_INSTRUCTIONS TO FOLLOW_.
Give back each record precisely, pictures excluded.

** Opening RECORDS FOR THE TASK block **

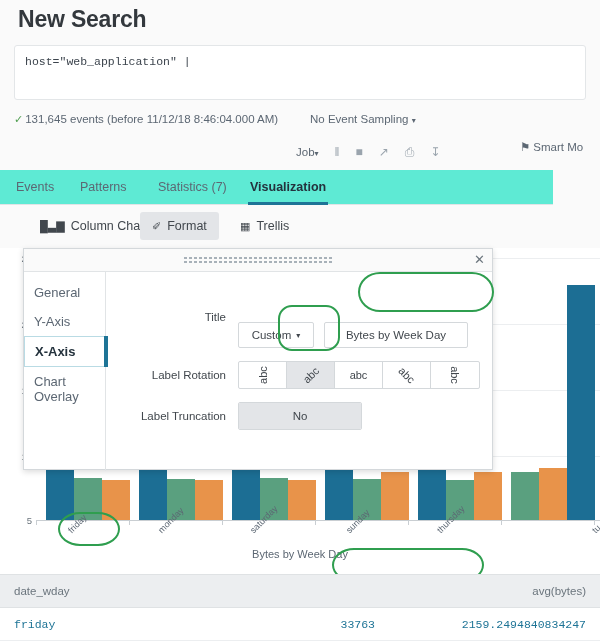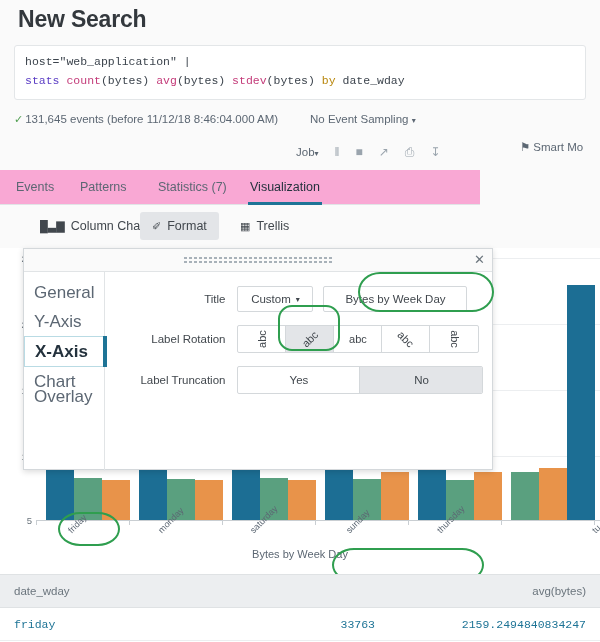--- a/index.html
+++ b/index.html
@@ -44,27 +44,27 @@
   .job-toolbar{
     position:absolute;left:296px;top:140px;height:24px;
     display:flex;align-items:center;gap:16px;font-size:11.5px;color:#5c6773;
   }
   .job-toolbar .ic{color:#9aa4ad;font-size:12px;}
   .smart{position:absolute;left:520px;top:140px;font-size:11.5px;color:#5c6773;white-space:nowrap;}
   .smart .pin{color:#5c6773;margin-right:3px;}
 
   
   .tabs{
-    position:absolute;left:0;top:170px;width:480px;height:34px;
-    border-bottom:1px solid #e1e4e6;background:#f9a8d4;
+    position:absolute;left:0;top:170px;width:553px;height:34px;
+    border-bottom:1px solid #e1e4e6;background:#5eead4;
   }
   .tab{
     position:absolute;top:6px;font-size:12.5px;color:#5c6773;padding:4px 2px;cursor:pointer;
   }
-  .tab.active{color:#24323d;font-weight:400;text-align:right;}
+  .tab.active{color:#24323d;font-weight:700;text-align:right;}
   .tab.active::after{
     content:"";position:absolute;left:0;right:0;bottom:-7px;height:3px;background:#1e7496;
   }
 
   
   .viz-toolbar{position:absolute;left:0;top:206px;width:600px;height:42px;background:#fafafa;}
   .viz-btn{
     position:absolute;top:6px;height:28px;display:flex;align-items:center;gap:6px;
     padding:0 12px;font-size:12.5px;color:#41474d;border-radius:3px;cursor:pointer;
     box-sizing:border-box;
@@ -108,33 +108,33 @@
     background-image:radial-gradient(#9aa4ad 38%, transparent 40%);
     background-size:5px 4px;opacity:.85;
   }
   .panel-close{
     position:absolute;right:7px;top:2px;font-size:13px;color:#6b757d;cursor:pointer;
     line-height:18px;
   }
   .panel-body{display:flex;height:199px;}
   .panel-nav{width:94px;border-right:1px solid #e1e4e6;padding-top:6px;box-sizing:border-box;}
   .nav-item{
-    position:relative;padding:7px 10px;font-size:17px;color:#5c6773;cursor:pointer;line-height:15px;
+    position:relative;padding:7px 10px;font-size:13px;color:#5c6773;cursor:pointer;line-height:15px;
   }
   .nav-item.active{
     color:#24323d;font-weight:700;border:1px solid #b9dbe4;background:#ffffff;
     margin:0 -1px 0 0;
   }
   .nav-item.active::after{
     content:"";position:absolute;right:-3px;top:-1px;bottom:-1px;width:4px;background:#1e7496;
   }
   .panel-form{flex:1;padding:14px 12px 0 0;box-sizing:border-box;}
   .frow{display:flex;align-items:center;margin-bottom:13px;}
   .flabel{width:120px;text-align:right;padding-right:12px;font-size:11.5px;color:#41474d;}
-  .fctl{display:flex;align-items:center;}
+  .fctl{display:flex;align-items:center;margin-top:36px;}
   .select{
     height:26px;min-width:76px;border:1px solid #d4d8db;background:#fff;border-radius:2px;
     display:flex;align-items:center;justify-content:center;gap:5px;
     font-size:11.5px;color:#41474d;padding:0 8px;box-sizing:border-box;cursor:pointer;
   }
   .text-input{
     height:26px;width:144px;border:1px solid #d4d8db;background:#fff;border-radius:2px;
     display:flex;align-items:center;justify-content:center;font-size:11.5px;color:#41474d;
     margin-left:10px;box-sizing:border-box;
   }
@@ -179,28 +179,20 @@
 <body>
 
 <div class="app">
 
   <div class="page-title">New Search</div>
 
   <div class="search-bar">
     <div>
       <span class="tok-plain">host=</span><span class="tok-str">"web_application"</span>
       <span class="tok-plain">|</span>
-    </div>
-    <div>
-      <span class="tok-cmd">stats</span>
-      <span class="tok-fn">count</span><span class="tok-plain">(bytes)</span>
-      <span class="tok-fn">avg</span><span class="tok-plain">(bytes)</span>
-      <span class="tok-fn">stdev</span><span class="tok-plain">(bytes)</span>
-      <span class="tok-by">by</span>
-      <span class="tok-plain">date_wday</span>
     </div>
   </div>
 
   <div class="events-line">
     <span class="check">✓</span><span>131,645 events (before 11/12/18 8:46:04.000 AM)</span>
   </div>
   <div class="sampling">
     <span>No Event Sampling</span>
     <span class="caret">▾</span>
   </div>
@@ -349,21 +341,20 @@
               </div>
             <div class="seg-btn">
                 <span class="rot-90p">abc</span>
               </div>
           </div>
         </div>
 
         <div class="frow">
           <div class="flabel">Label Truncation</div>
           <div class="seg seg-wide">
-            <div class="seg-btn">Yes</div>
             <div class="seg-btn sel">No</div>
           </div>
         </div>
 
       </div>
     </div>
   </div>
 
   <div class="anno" style="left:358px;top:272px;width:132px;height:36px"></div>
   <div class="anno" style="left:278px;top:305px;width:58px;height:42px;border-radius:14px/30%"></div>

** Closing RECORDS FOR THE TASK block **

_EXERCISE RESULT_.
--- a/index.html
+++ b/index.html
@@ -44,27 +44,27 @@
   .job-toolbar{
     position:absolute;left:296px;top:140px;height:24px;
     display:flex;align-items:center;gap:16px;font-size:11.5px;color:#5c6773;
   }
   .job-toolbar .ic{color:#9aa4ad;font-size:12px;}
   .smart{position:absolute;left:520px;top:140px;font-size:11.5px;color:#5c6773;white-space:nowrap;}
   .smart .pin{color:#5c6773;margin-right:3px;}
 
   
   .tabs{
-    position:absolute;left:0;top:170px;width:480px;height:34px;
-    border-bottom:1px solid #e1e4e6;background:#f9a8d4;
+    position:absolute;left:0;top:170px;width:553px;height:34px;
+    border-bottom:1px solid #e1e4e6;background:#5eead4;
   }
   .tab{
     position:absolute;top:6px;font-size:12.5px;color:#5c6773;padding:4px 2px;cursor:pointer;
   }
-  .tab.active{color:#24323d;font-weight:400;text-align:right;}
+  .tab.active{color:#24323d;font-weight:700;text-align:right;}
   .tab.active::after{
     content:"";position:absolute;left:0;right:0;bottom:-7px;height:3px;background:#1e7496;
   }
 
   
   .viz-toolbar{position:absolute;left:0;top:206px;width:600px;height:42px;background:#fafafa;}
   .viz-btn{
     position:absolute;top:6px;height:28px;display:flex;align-items:center;gap:6px;
     padding:0 12px;font-size:12.5px;color:#41474d;border-radius:3px;cursor:pointer;
     box-sizing:border-box;
@@ -108,33 +108,33 @@
     background-image:radial-gradient(#9aa4ad 38%, transparent 40%);
     background-size:5px 4px;opacity:.85;
   }
   .panel-close{
     position:absolute;right:7px;top:2px;font-size:13px;color:#6b757d;cursor:pointer;
     line-height:18px;
   }
   .panel-body{display:flex;height:199px;}
   .panel-nav{width:94px;border-right:1px solid #e1e4e6;padding-top:6px;box-sizing:border-box;}
   .nav-item{
-    position:relative;padding:7px 10px;font-size:17px;color:#5c6773;cursor:pointer;line-height:15px;
+    position:relative;padding:7px 10px;font-size:13px;color:#5c6773;cursor:pointer;line-height:15px;
   }
   .nav-item.active{
     color:#24323d;font-weight:700;border:1px solid #b9dbe4;background:#ffffff;
     margin:0 -1px 0 0;
   }
   .nav-item.active::after{
     content:"";position:absolute;right:-3px;top:-1px;bottom:-1px;width:4px;background:#1e7496;
   }
   .panel-form{flex:1;padding:14px 12px 0 0;box-sizing:border-box;}
   .frow{display:flex;align-items:center;margin-bottom:13px;}
   .flabel{width:120px;text-align:right;padding-right:12px;font-size:11.5px;color:#41474d;}
-  .fctl{display:flex;align-items:center;}
+  .fctl{display:flex;align-items:center;margin-top:36px;}
   .select{
     height:26px;min-width:76px;border:1px solid #d4d8db;background:#fff;border-radius:2px;
     display:flex;align-items:center;justify-content:center;gap:5px;
     font-size:11.5px;color:#41474d;padding:0 8px;box-sizing:border-box;cursor:pointer;
   }
   .text-input{
     height:26px;width:144px;border:1px solid #d4d8db;background:#fff;border-radius:2px;
     display:flex;align-items:center;justify-content:center;font-size:11.5px;color:#41474d;
     margin-left:10px;box-sizing:border-box;
   }
@@ -179,28 +179,20 @@
 <body>
 
 <div class="app">
 
   <div class="page-title">New Search</div>
 
   <div class="search-bar">
     <div>
       <span class="tok-plain">host=</span><span class="tok-str">"web_application"</span>
       <span class="tok-plain">|</span>
-    </div>
-    <div>
-      <span class="tok-cmd">stats</span>
-      <span class="tok-fn">count</span><span class="tok-plain">(bytes)</span>
-      <span class="tok-fn">avg</span><span class="tok-plain">(bytes)</span>
-      <span class="tok-fn">stdev</span><span class="tok-plain">(bytes)</span>
-      <span class="tok-by">by</span>
-      <span class="tok-plain">date_wday</span>
     </div>
   </div>
 
   <div class="events-line">
     <span class="check">✓</span><span>131,645 events (before 11/12/18 8:46:04.000 AM)</span>
   </div>
   <div class="sampling">
     <span>No Event Sampling</span>
     <span class="caret">▾</span>
   </div>
@@ -349,21 +341,20 @@
               </div>
             <div class="seg-btn">
                 <span class="rot-90p">abc</span>
               </div>
           </div>
         </div>
 
         <div class="frow">
           <div class="flabel">Label Truncation</div>
           <div class="seg seg-wide">
-            <div class="seg-btn">Yes</div>
             <div class="seg-btn sel">No</div>
           </div>
         </div>
 
       </div>
     </div>
   </div>
 
   <div class="anno" style="left:358px;top:272px;width:132px;height:36px"></div>
   <div class="anno" style="left:278px;top:305px;width:58px;height:42px;border-radius:14px/30%"></div>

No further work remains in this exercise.